# Burton Kids Setup



## Zee (Feb 21, 2008)

Board: Burton Chopper 120
Binders: Burton Custom Smalls
Boots: Burton Ruler Smalls
Rider: 8 years old, ~65 lbs, 4'6


Burton's quality on their kids stuff is on par with the adult gear I have seen. The boots have the quick lace, so the boy can easily do up his boots on his own. The Custom Smalls is a fairly flexible binding, and fits the Rulers perfectly. 

The reason I bought the Chopper was for the "Easy Rider" base. This is the same as the "Freebase" where the whole base is convex, with the board flat, all the edges are raised about 3mm. 
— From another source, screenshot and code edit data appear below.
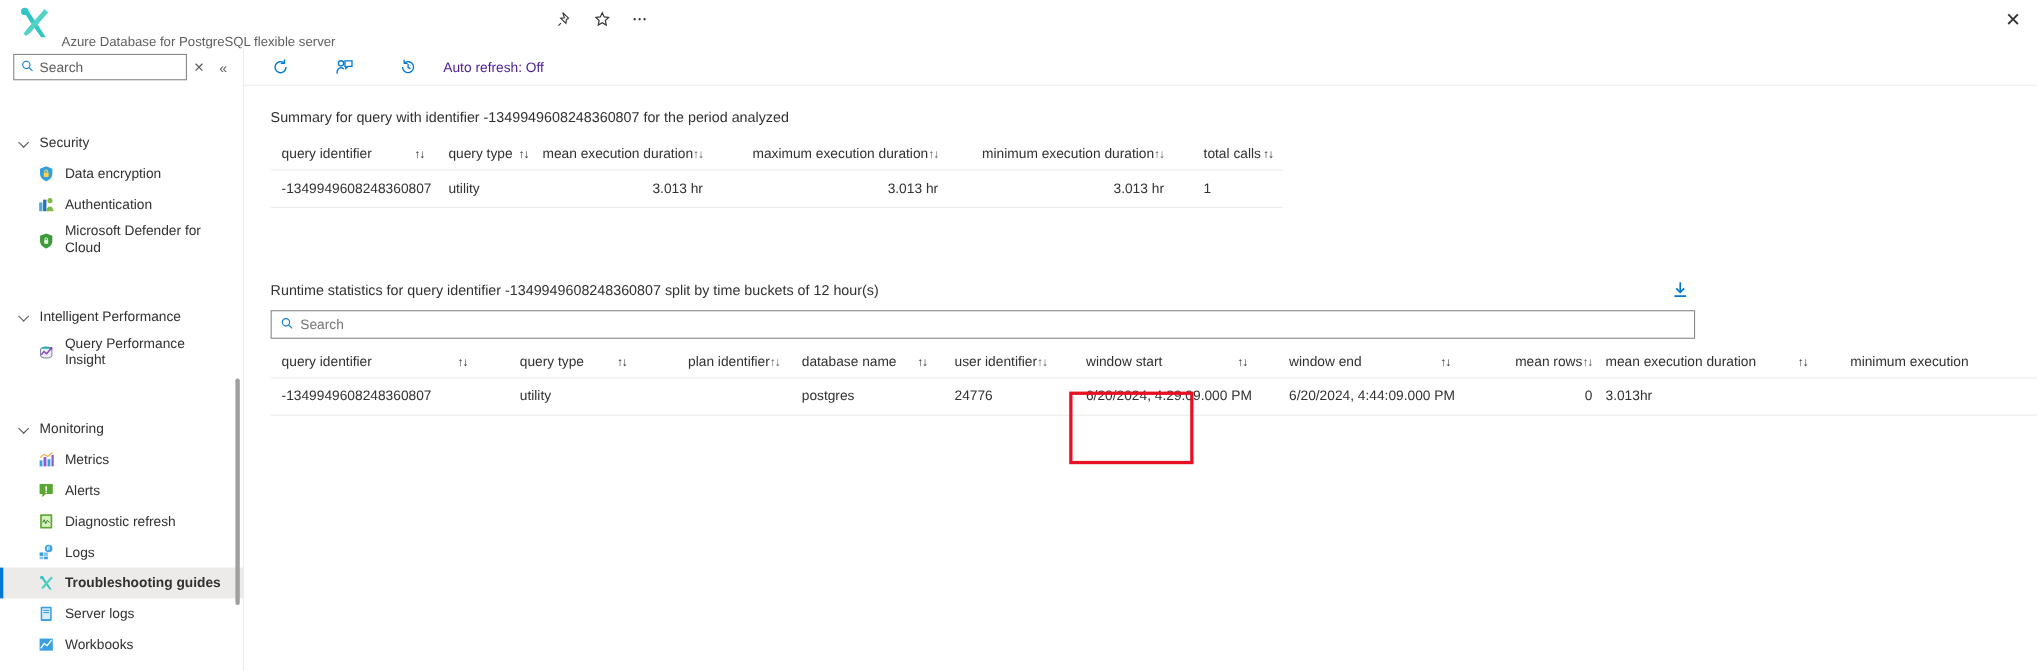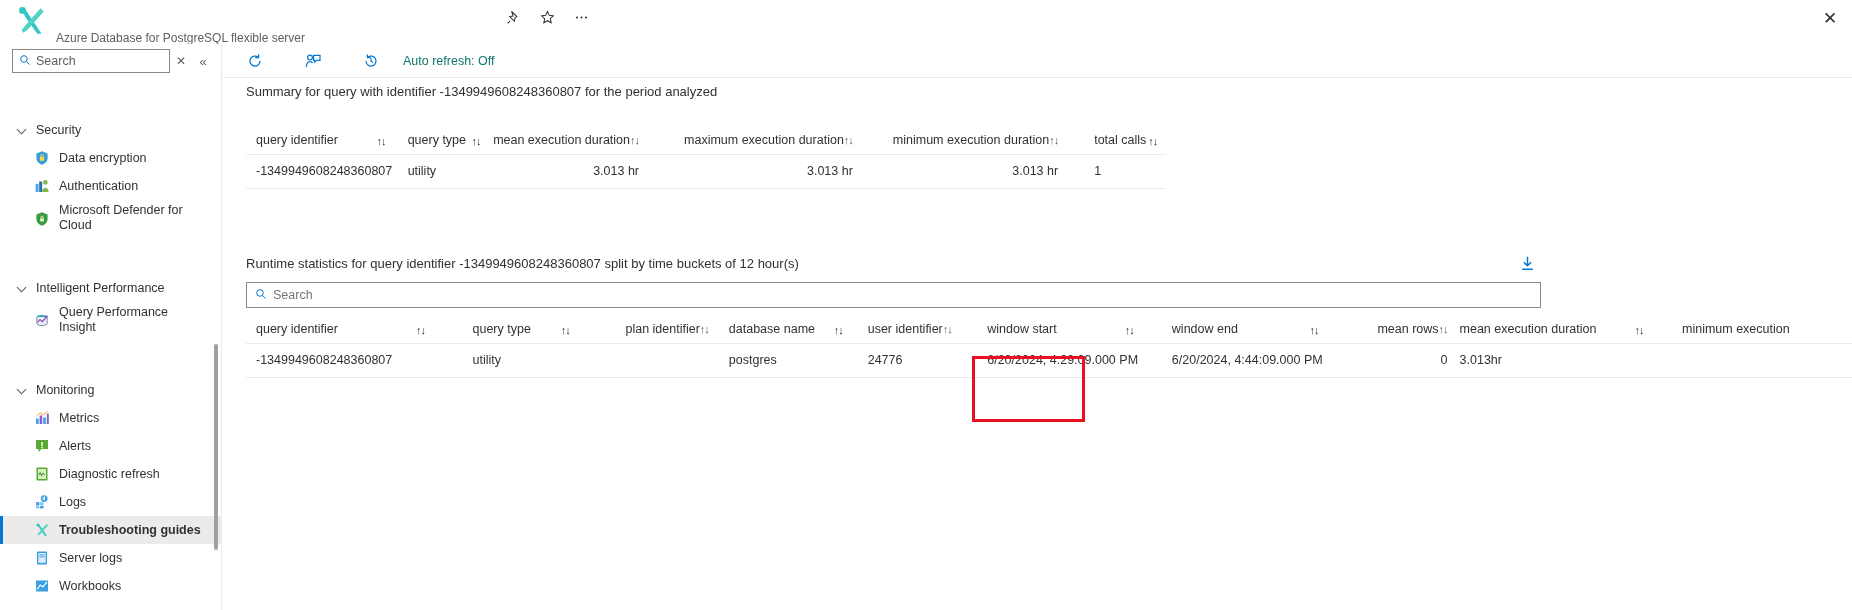--- a/index.html
+++ b/index.html
@@ -99,7 +99,7 @@
   }
   .cmd-btn {
     height:28px; display:flex; align-items:center; gap:24px; padding:0 7px;
-    font-size:12.5px; color:#0f766e; cursor:pointer; border-radius:2px;
+    font-size:12.5px; color:#4c1d95; cursor:pointer; border-radius:2px;
   }
   .cmd-ico { width:16px; height:16px; display:block; color:#0078d4; }
 

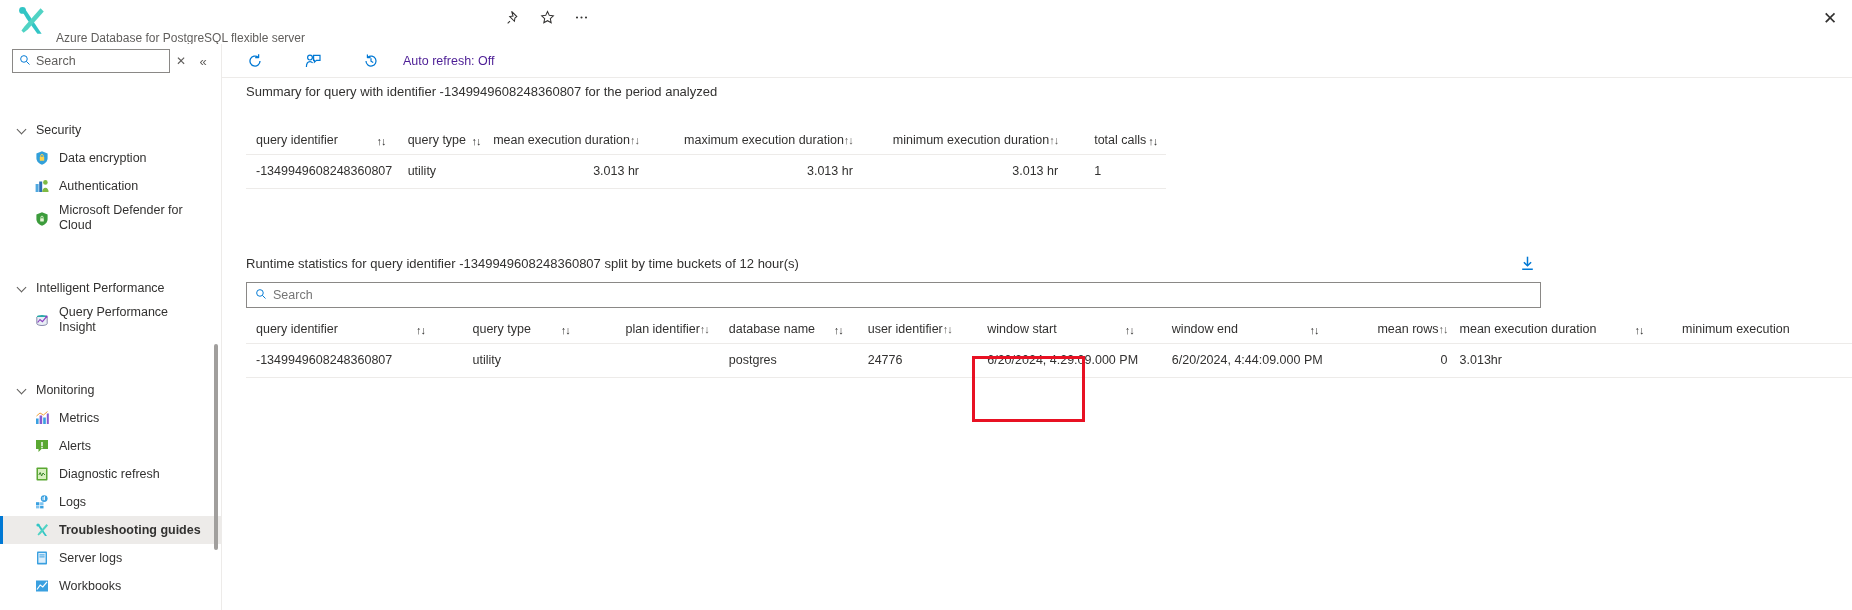--- a/index.html
+++ b/index.html
@@ -104,7 +104,7 @@
   .cmd-ico { width:16px; height:16px; display:block; color:#0078d4; }
 
   .sec1-title {
-    position:absolute; left:24px; top:40px; font-size:13px; color:#323130; white-space:nowrap;
+    position:absolute; left:24px; top:55px; font-size:13px; color:#323130; white-space:nowrap;
   }
   .tbl { position:absolute; border-collapse:collapse; font-size:12.5px; }
   .tbl th {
Initial impressions indicate that this is a very good set-up for kids. I noticed my son was having a much easier time going edge to edge. He was buttering the board easily, and able to keep his speed easier for jumps. It also made landings off boxes easier, with less catchy edges. 

Overall, this is a very good set-up. His confidence is way up, and he can't wait to ride again. He also found the boots to be very very comfortable, and the bindings were easier for him to do up than his previous ones. Very nice graphics on the Chopper, which does matter to the little ones.

Note: The Chopper line of boards only takes Burton bindings. The standard 3 hole will not fit, the 3 hole for the chopper is smaller, and only Burton bindings will fit.


----------



## Catman (Mar 16, 2008)

Hey I just got my 4 year old the chopper 100 and the burton freestyle jr.This is his second season and last year he was on a Rosi. The new rocker base has had the same effect on my son, linked turns are much smoother now.Rails and boxes have improved exept straight boarding 3 inch rails he tends to slide off center more. But I have to agree they are great boards for the money.One thing I almost forgot was when he is flat base he tends to drift but what is cool is he rarely catches an edge. It just looks out of control.


----------



## Extremo (Nov 6, 2008)

I really like the burton freestyle jr's. I bought my 6 yr old some flows thinking that they would be easier to get in and out of but they are a serious hassle for him to stand up and slide his foot in tightly (next to impossible). I'm thinking about selling them and picking up the burtons. Anyone know if they come with reg 4 hole discs?


----------



## Catman (Mar 16, 2008)

Extemo,
They have 4 holes but they are smaller discs than normal.Let me know if you want more info. like a pic. or some specs. 

Josh


----------